Evolving technologies have provided marketers with many new opportunities to leverage big data to better understand customers and build relationships with them, but new data protection legislation is just around the corner. Prior to the implementation of the European Union’s new General Data Protection Regulations (GDPR) on May 25th, 2018, marketing organizations based outside of Europe will have to make a critical business decision – are they going to treat all customers like Europeans or not. Those who choose the former implicitly embrace a more global mindset and customer data protection rights, while those who choose the latter risk massive fines from a governmental organization that is looking to make an example of someone. With penalties up to 4% of gross revenues or $20 million euros, whichever is higher, there are meaningful stakes at play. To put this into context, the $2.7 billion fine levied by the EU against Google in January of this year was only 2.5% of their annual revenue.
If you don’t think your business will be impacted, think again. GDPR is all about the customers and their data. This legislation is a replacement of the EU’s general data protection directive from 1995 and the Privacy Shield (the successor to Safe Harbor) legislation. If you have customers who are EU citizens and you either control or process customer data as part of a sale of goods or services then your business is affected by this law. It does not matter whether EU customers are physically in Europe or not. With country of citizenship not being a commonly collected data point, marketers will be at risk of incurring GDPR penalties because they will not know which guidelines to follow with individual consumers. There are additional complications for marketers as this legislation conflicts to varying degrees with legislation in other countries including the U.S. FDA recall guidelines, and specifically with regard to notifications and expediency.
Regardless of the challenges associated with GDPR, what is clear is that a fundamental shift in customer data rights is coming and marketers need to be prepared. At the heart of these rights is control over:
- Consent and Objection
- Data Access and Correction
- Data Portability
- Right to Erasure
Marketers should review their programs, policies, vendor agreements, and make updates to their data management practices prior to May 2018. The 15 areas listed below are a solid starting point to better understand and meet the new GDPR requirements:
- Consent: Consent request and purpose must be clear and require an affirmative response which means no more pre-checked boxes.
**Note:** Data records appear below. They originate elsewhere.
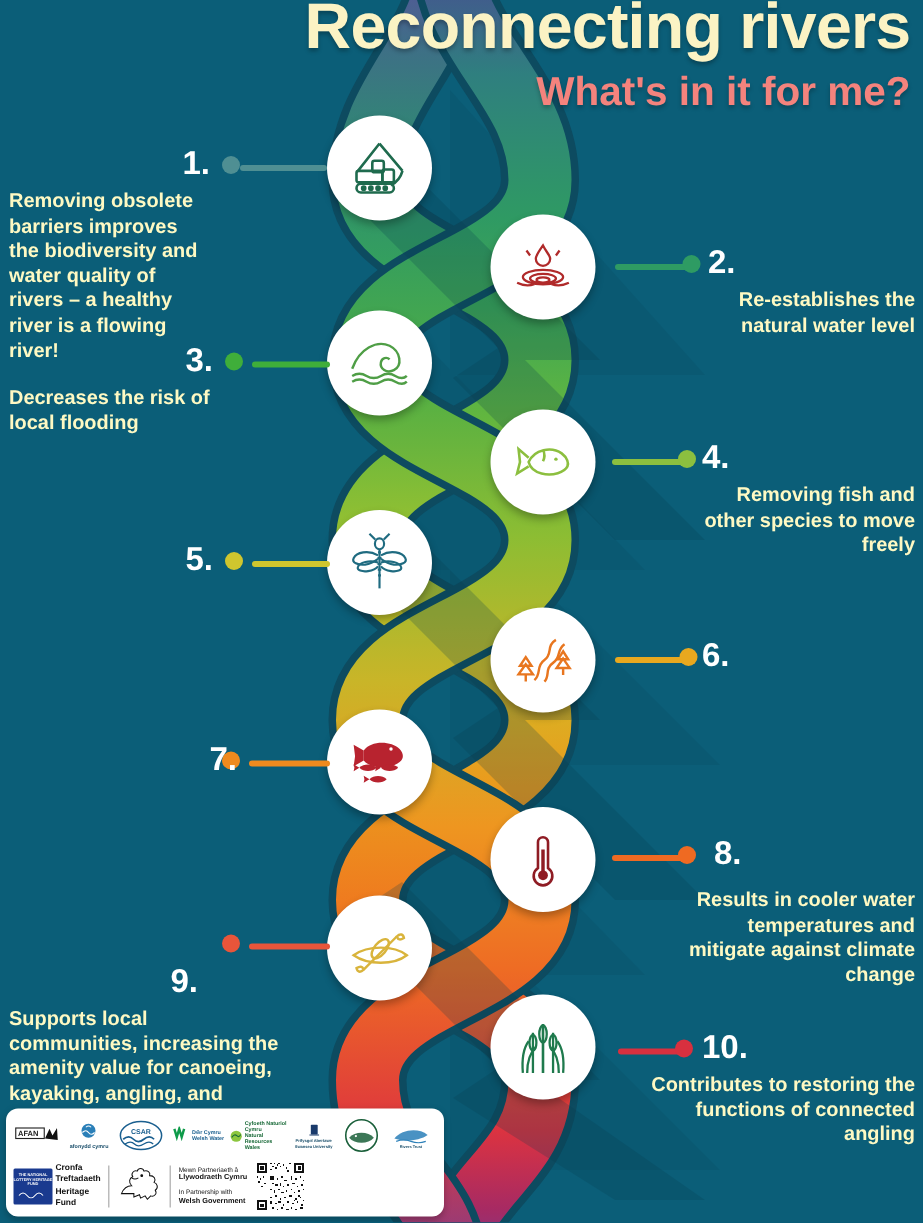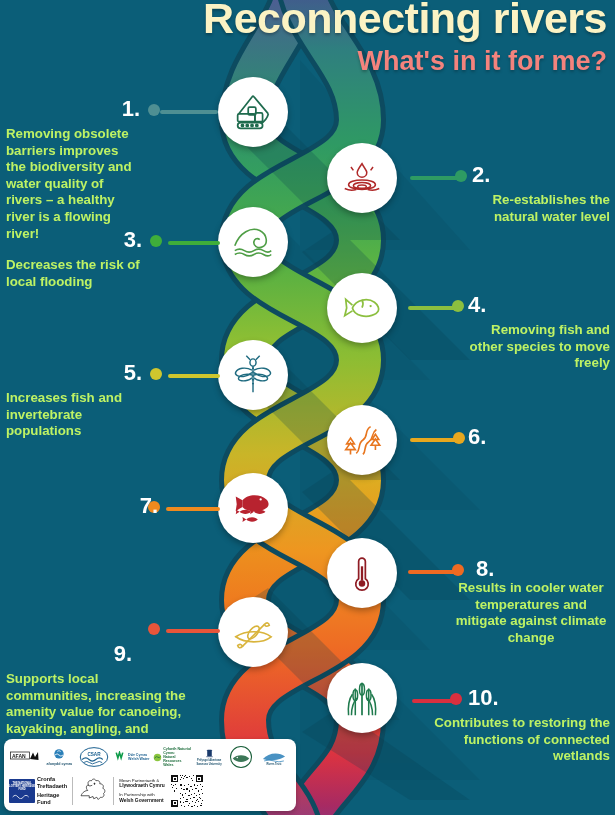"Removing obsolete barriers improves the" .body { color: #bef264 -> #fef9c3 }
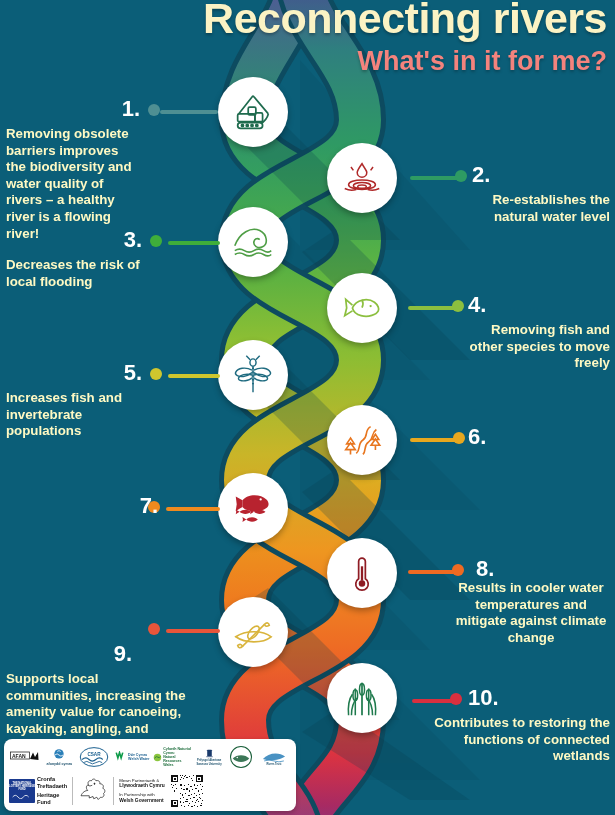"Increases fish and invertebrate" div.body { html: <div>Increases fish and invertebrate populations</div> -> none }
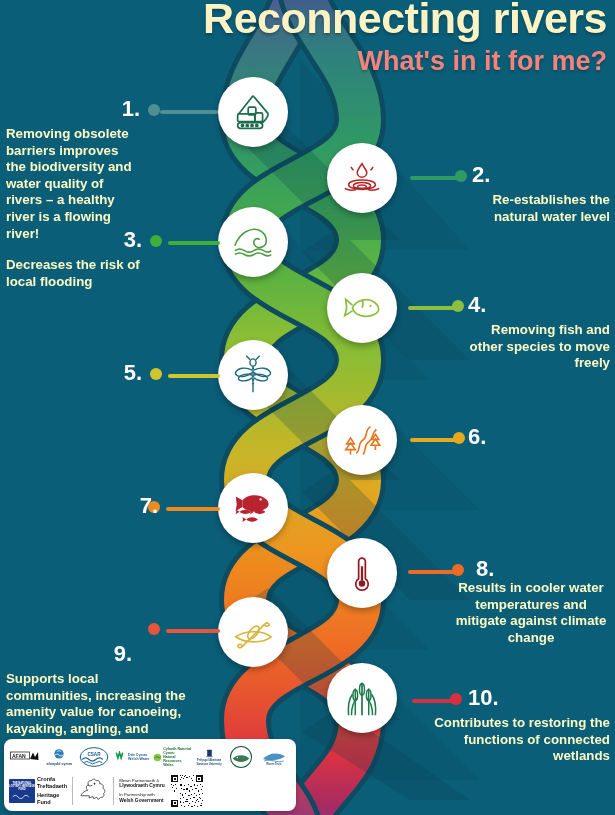"Results in cooler water temperatures" div.body { margin-top: 0 -> 12px; text-align: center -> none }
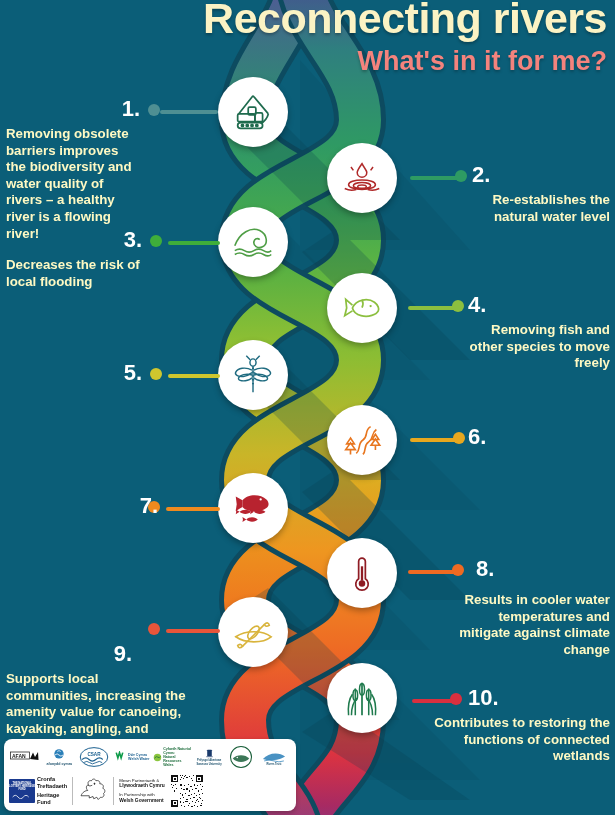"Contributes to restoring the functions" div.body { text: wetlands -> angling }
There are also more stringent parental consent rights for the processing of data for those under 16 years of age. To address these changes, review and update your unsubscribe processes.
- Profiling: Implement processes that allow for individuals to object to, and halt, processing of their data for automated decision making or profiling. Consent language also needs to be clear about the profiling activities used for marketing purposes.
- Access: Customers have the right to access their data free of charge and it must be provided within a month of the request.
- Objection: Individual data subjects must be informed of their right to opt-out of direct marketing communications, which cannot be a condition of an incentive or offer. They also have the right to object to and request that inaccuracies in their data be corrected.
- Portability: The Right of Portability requires marketers to provide a portable copy of an individual’s data at the individual’s request and in a secure manner.
- Erasure: The Right of Erasure requires deletion of all personally identifiable data, at a minimum, at the consumer’s request. Other legal obligations may override this right in a very limited set of circumstances but this right is stronger than the previous Right to be Forgotten.
- Personal Data: The definition of Personal Data has expanded to include cultural, economic, genetic, mental, and social identity.
- Breaches: Review and update your protocols for breach management, notifications, and escalation. Notice must now be provided to the controlling authority within 72 hours of breach identification.
- Contracts: Review and update all your data processing agreements to comply with processing direction, usage transparency, indemnification, and notification requirements.
- Transparency: Review and update terms, conditions, and privacy notices to make them easily accessible and in plain language.
- DPO: Hire or appoint a Data Protection Officer (DPO) who has access to senior management to manage process change, compliance, and education.
- PIA: Privacy Impact Assessments (PIA) are mandatory in some situations for automated processing systems and you should establish processes to conduct them.
- Privacy by Design: Privacy by design must be part of any product, system, and process development that involves the processing of personal customer data.
- Record: Controllers and Processors must keep records of all processing activities, data subject objections, and consent.
- Data Retention: Large scale data cleansing needs to be undertaken prior to May 2018 to comply with retention for old and unused data.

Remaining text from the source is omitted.